In the spirit of starting honest conversations on financial matters, I am going to take a brief deviation from the list of topics I originally had planned, to discuss an issue of importance that has come into focus for me in the past few months. It is not the most cheery of topics, but nonetheless it is important. As individuals, couples, and families it is necessary to be sure that all of your financial information is organized in case of emergencies.
Christmas Eve seemed like a typical night in our household, dinner, church, presents, and a Christmas movie. But just before Christmas day broke, I received a call from my dad. My mom (who we had seen hours before) collapsed. Four hours later, she was gone. As the dust settled a day or so later, I was grateful that my parents had talked my brother and I through this scenario. While these conversations had been abstract, I knew exactly where to look for documents, account information and the like. And I knew because my mom made sure that they were organized.
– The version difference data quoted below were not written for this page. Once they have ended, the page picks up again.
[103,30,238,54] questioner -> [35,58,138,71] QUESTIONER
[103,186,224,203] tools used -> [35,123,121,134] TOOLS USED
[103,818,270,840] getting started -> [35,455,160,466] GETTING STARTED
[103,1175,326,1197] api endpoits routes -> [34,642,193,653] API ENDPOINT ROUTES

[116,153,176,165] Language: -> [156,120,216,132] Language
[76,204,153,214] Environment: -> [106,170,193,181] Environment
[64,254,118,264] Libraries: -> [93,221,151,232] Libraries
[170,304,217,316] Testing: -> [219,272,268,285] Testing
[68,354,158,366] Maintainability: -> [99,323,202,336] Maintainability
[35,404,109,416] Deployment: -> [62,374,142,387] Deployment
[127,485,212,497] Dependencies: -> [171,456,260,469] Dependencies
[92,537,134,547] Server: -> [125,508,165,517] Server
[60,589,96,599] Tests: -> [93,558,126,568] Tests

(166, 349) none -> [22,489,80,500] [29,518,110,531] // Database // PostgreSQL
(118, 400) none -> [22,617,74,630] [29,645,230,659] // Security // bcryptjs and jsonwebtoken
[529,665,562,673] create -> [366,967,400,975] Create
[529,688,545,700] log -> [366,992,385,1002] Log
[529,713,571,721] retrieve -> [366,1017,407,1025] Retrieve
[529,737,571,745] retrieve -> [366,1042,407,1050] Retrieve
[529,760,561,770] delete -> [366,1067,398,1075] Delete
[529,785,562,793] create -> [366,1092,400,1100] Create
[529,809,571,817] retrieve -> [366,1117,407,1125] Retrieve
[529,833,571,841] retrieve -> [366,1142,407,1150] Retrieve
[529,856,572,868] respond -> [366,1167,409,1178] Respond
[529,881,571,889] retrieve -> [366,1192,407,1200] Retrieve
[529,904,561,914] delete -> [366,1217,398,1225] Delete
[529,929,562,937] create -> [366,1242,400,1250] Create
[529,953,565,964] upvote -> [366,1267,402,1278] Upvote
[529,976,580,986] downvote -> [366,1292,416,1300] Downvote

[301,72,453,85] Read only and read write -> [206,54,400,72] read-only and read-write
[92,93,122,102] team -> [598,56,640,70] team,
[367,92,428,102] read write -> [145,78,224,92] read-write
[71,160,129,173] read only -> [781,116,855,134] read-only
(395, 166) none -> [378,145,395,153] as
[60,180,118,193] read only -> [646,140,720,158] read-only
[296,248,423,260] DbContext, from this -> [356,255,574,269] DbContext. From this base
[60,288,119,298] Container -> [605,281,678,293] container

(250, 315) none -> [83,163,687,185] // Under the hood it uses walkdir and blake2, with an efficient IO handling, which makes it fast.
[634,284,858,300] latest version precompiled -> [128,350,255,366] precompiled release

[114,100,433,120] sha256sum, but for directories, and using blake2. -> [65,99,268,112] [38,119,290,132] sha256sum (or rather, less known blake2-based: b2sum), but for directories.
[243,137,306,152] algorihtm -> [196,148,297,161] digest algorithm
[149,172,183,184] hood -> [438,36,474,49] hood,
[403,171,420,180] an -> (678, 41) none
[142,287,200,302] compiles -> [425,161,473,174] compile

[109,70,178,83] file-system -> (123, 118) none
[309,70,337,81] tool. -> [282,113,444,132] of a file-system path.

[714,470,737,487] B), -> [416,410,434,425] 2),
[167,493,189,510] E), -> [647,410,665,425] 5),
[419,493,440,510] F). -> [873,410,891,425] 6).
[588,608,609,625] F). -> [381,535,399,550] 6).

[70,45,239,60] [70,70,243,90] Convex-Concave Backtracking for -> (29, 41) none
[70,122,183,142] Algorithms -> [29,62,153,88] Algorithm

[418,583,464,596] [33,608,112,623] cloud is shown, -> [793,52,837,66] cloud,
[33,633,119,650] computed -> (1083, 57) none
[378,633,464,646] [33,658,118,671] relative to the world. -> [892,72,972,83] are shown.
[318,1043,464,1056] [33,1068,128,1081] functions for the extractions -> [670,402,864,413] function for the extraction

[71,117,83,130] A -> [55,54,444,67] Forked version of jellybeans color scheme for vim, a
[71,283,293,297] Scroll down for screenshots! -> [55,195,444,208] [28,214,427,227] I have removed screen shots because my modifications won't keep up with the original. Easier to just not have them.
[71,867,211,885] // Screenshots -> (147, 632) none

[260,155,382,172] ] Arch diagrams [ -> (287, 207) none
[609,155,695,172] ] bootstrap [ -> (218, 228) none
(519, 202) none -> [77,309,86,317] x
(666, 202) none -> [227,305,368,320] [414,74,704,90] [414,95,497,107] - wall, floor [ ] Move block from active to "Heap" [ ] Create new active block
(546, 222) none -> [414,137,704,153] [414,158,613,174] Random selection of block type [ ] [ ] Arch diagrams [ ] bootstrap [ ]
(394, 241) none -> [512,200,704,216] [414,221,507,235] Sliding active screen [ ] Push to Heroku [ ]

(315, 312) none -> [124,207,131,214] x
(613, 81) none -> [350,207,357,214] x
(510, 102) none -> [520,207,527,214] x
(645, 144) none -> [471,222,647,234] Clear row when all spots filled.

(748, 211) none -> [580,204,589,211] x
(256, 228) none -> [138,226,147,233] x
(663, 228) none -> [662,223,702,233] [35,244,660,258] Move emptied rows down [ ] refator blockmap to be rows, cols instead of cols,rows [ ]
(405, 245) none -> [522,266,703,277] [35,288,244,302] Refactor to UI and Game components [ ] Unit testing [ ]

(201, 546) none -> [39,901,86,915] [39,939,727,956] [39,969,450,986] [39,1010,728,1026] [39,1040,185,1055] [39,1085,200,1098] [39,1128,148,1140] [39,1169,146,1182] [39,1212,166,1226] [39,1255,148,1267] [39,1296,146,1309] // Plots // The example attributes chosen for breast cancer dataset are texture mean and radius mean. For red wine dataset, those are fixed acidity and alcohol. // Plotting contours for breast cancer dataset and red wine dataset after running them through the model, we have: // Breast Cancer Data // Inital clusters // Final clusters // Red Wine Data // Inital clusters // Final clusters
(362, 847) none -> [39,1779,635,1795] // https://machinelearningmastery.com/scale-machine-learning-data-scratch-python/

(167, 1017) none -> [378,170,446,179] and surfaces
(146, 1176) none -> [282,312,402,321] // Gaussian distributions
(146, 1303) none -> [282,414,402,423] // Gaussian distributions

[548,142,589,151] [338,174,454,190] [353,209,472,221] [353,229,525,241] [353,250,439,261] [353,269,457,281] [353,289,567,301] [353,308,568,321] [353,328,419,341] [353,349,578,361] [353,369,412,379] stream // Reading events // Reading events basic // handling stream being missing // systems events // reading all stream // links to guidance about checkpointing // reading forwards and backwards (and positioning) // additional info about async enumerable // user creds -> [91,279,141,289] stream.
According to Gallup, only 44% of Americans reported having a will in 2016. This was down from 51% in 2004. Leaving behind no will not only creates delay and ambiguity in the settling of an estate, it also causes additional stress to loved ones. The information can be left behind in a variety of ways, including (but not limited to) a will, a letter of last instruction, a financial notebook or binder, or even a simple list. It is necessary to keep this information safe, but also accessible to those who will be in charge of taking care of your final affairs. I will go in depth on these possibilities in the future, but at this point I wanted to bring it up to get it on people’s minds and start a conversation.
I know that this isn’t a topic that anyone really wants to think about. It is much easier to look the other way. But I can also say with complete certainty that being organized in this matter will create a level of comfort and ease for loved ones in a time where nothing else is easy or comfortable.